___ Data extracts

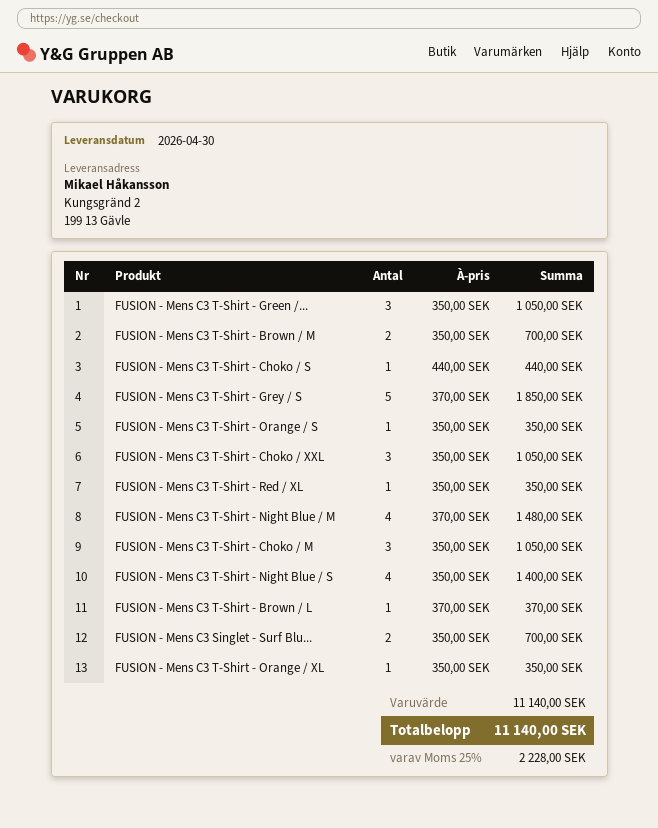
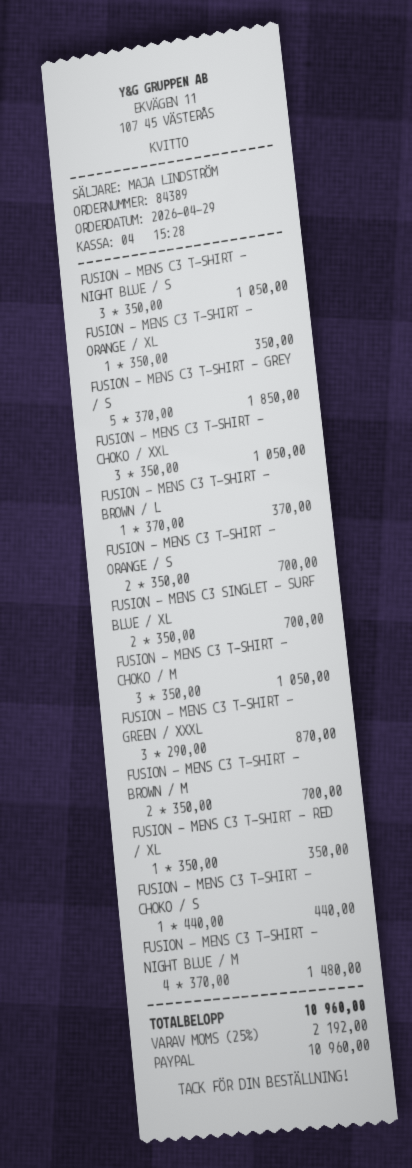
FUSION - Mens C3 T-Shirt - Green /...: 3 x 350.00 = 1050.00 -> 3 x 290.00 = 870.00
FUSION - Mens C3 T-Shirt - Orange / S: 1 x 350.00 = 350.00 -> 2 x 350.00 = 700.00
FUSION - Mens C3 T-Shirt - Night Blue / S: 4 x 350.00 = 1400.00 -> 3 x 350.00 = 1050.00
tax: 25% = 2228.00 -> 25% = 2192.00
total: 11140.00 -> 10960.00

______
___ Data extracts

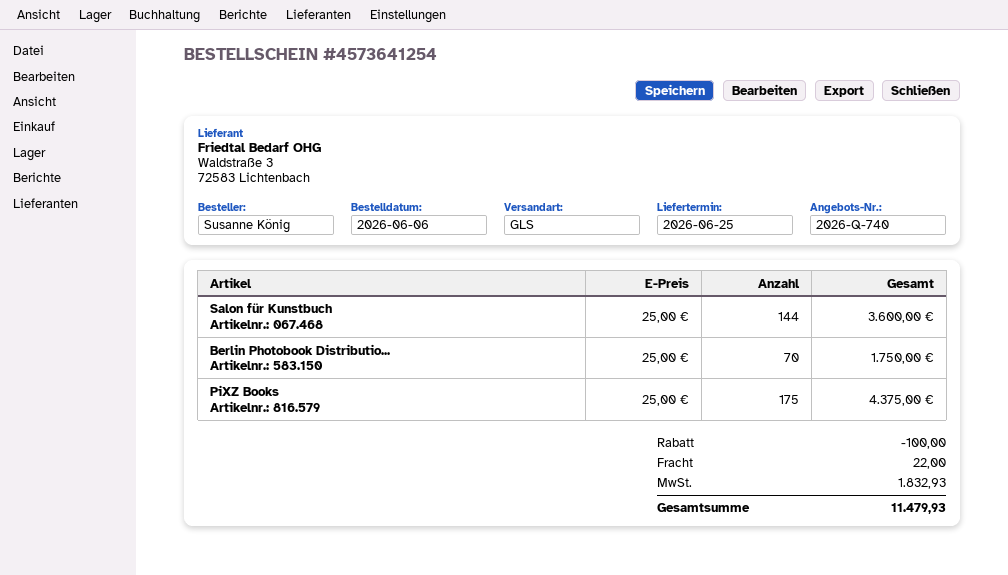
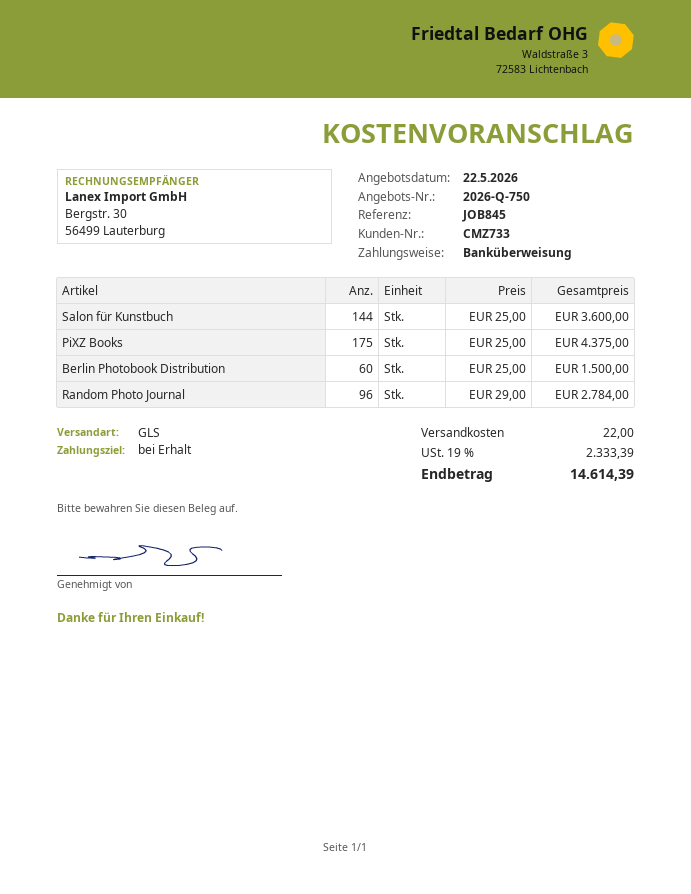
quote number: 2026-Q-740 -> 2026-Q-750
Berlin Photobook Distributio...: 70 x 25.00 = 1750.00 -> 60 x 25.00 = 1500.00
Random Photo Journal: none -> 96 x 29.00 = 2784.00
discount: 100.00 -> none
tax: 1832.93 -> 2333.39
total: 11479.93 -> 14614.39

______

Collect every line above that contains the word "total".

total: 11140.00 -> 10960.00
total: 11479.93 -> 14614.39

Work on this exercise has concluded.